# Instructions to follow
Output the lines from the one holding "color:#fff; display:flex; align-items:center;" to the end of the entries that follow, exactly and only those, minus any pictures.
Data for review Block Start
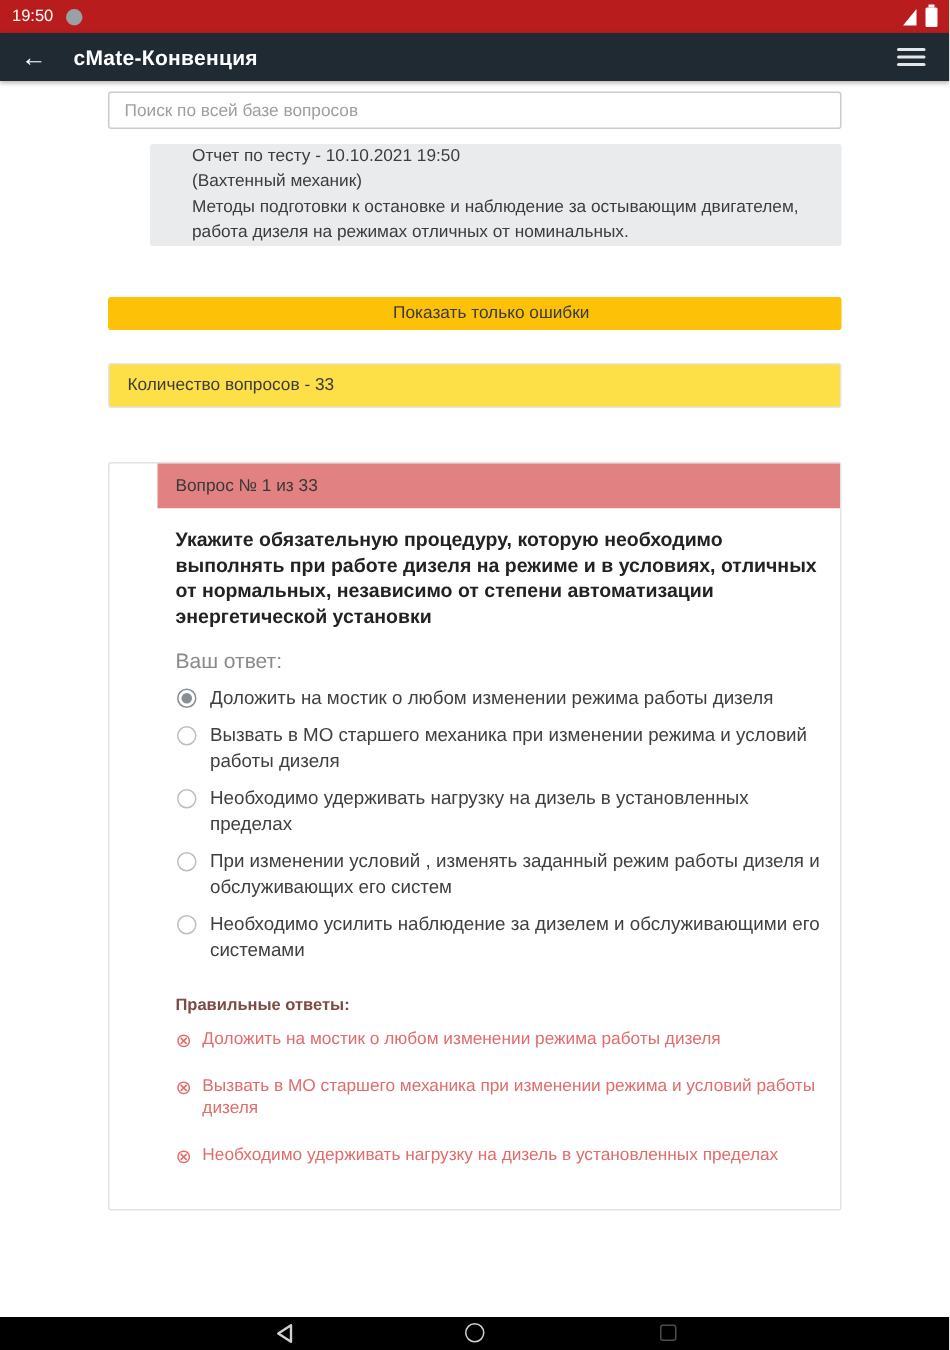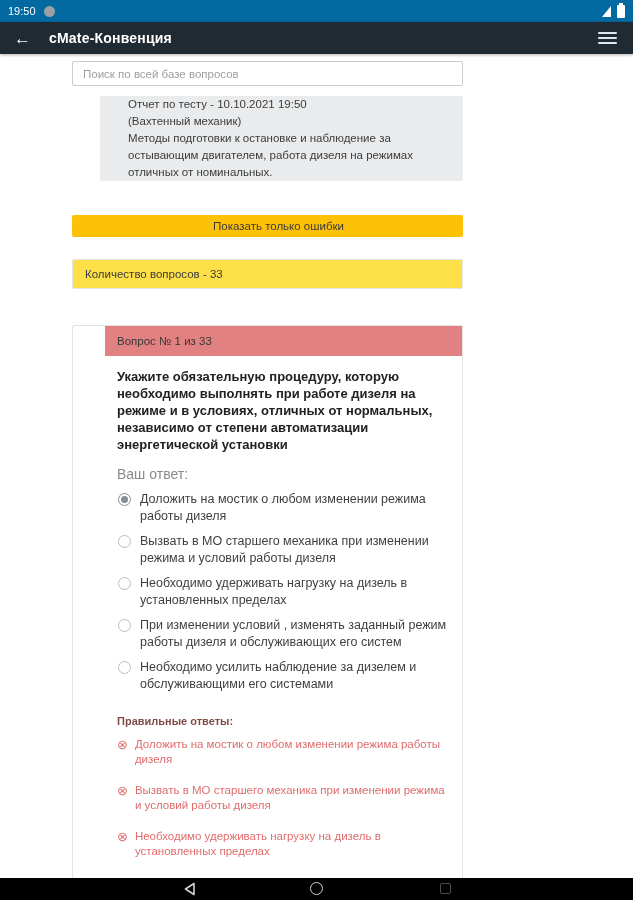--- a/index.html
+++ b/index.html
@@ -11,7 +11,7 @@
 
   
   .status-bar {
-    position:absolute; top:0; left:0; right:0; height:22px; background:#0369a1;
+    position:absolute; top:0; left:0; right:0; height:22px; background:#b91c1c;
     color:#fff; display:flex; align-items:center; padding:0 8px; font-size:11px;
   }
   .status-left { display:flex; align-items:center; gap:8px; flex:1; }

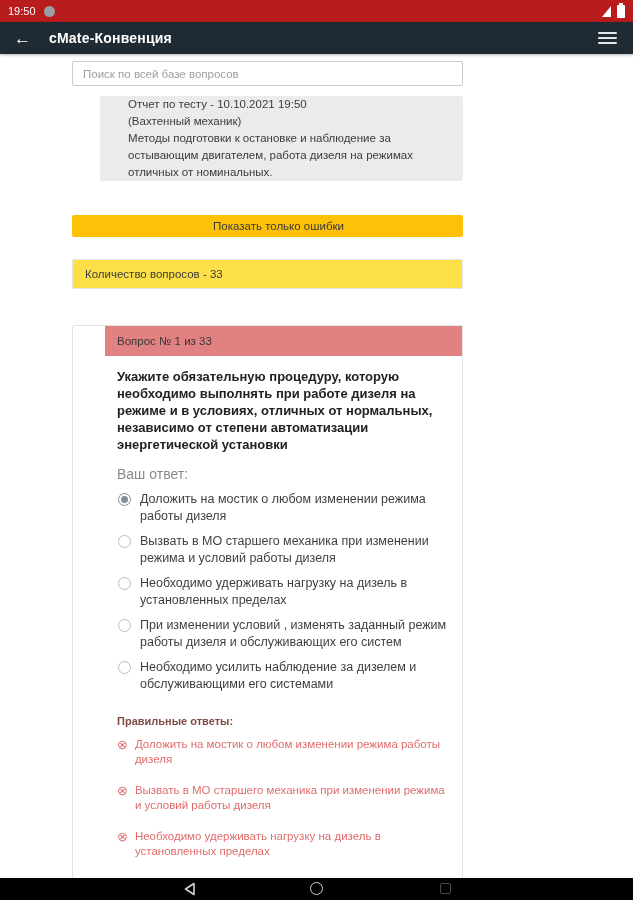--- a/index.html
+++ b/index.html
@@ -33,7 +33,7 @@
   .menu-btn i { display:block; width:19px; height:2px; background:#e4e7ea; border-radius:1px; }
 
   
-  .content { position:absolute; top:54px; left:72px; width:391px; }
+  .content { position:absolute; top:54px; left:72px; width:489px; }
 
   .search-input {
     margin-top:7px; width:100%; height:25px; border:1px solid #ccc; border-radius:2px;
Data for review Block End
# Solved exercise
     color:#fff; display:flex; align-items:center; padding:0 8px; font-size:11px;
   }
   .status-left { display:flex; align-items:center; gap:8px; flex:1; }

--- a/index.html
+++ b/index.html
@@ -33,7 +33,7 @@
   .menu-btn i { display:block; width:19px; height:2px; background:#e4e7ea; border-radius:1px; }
 
   
-  .content { position:absolute; top:54px; left:72px; width:391px; }
+  .content { position:absolute; top:54px; left:72px; width:489px; }
 
   .search-input {
     margin-top:7px; width:100%; height:25px; border:1px solid #ccc; border-radius:2px;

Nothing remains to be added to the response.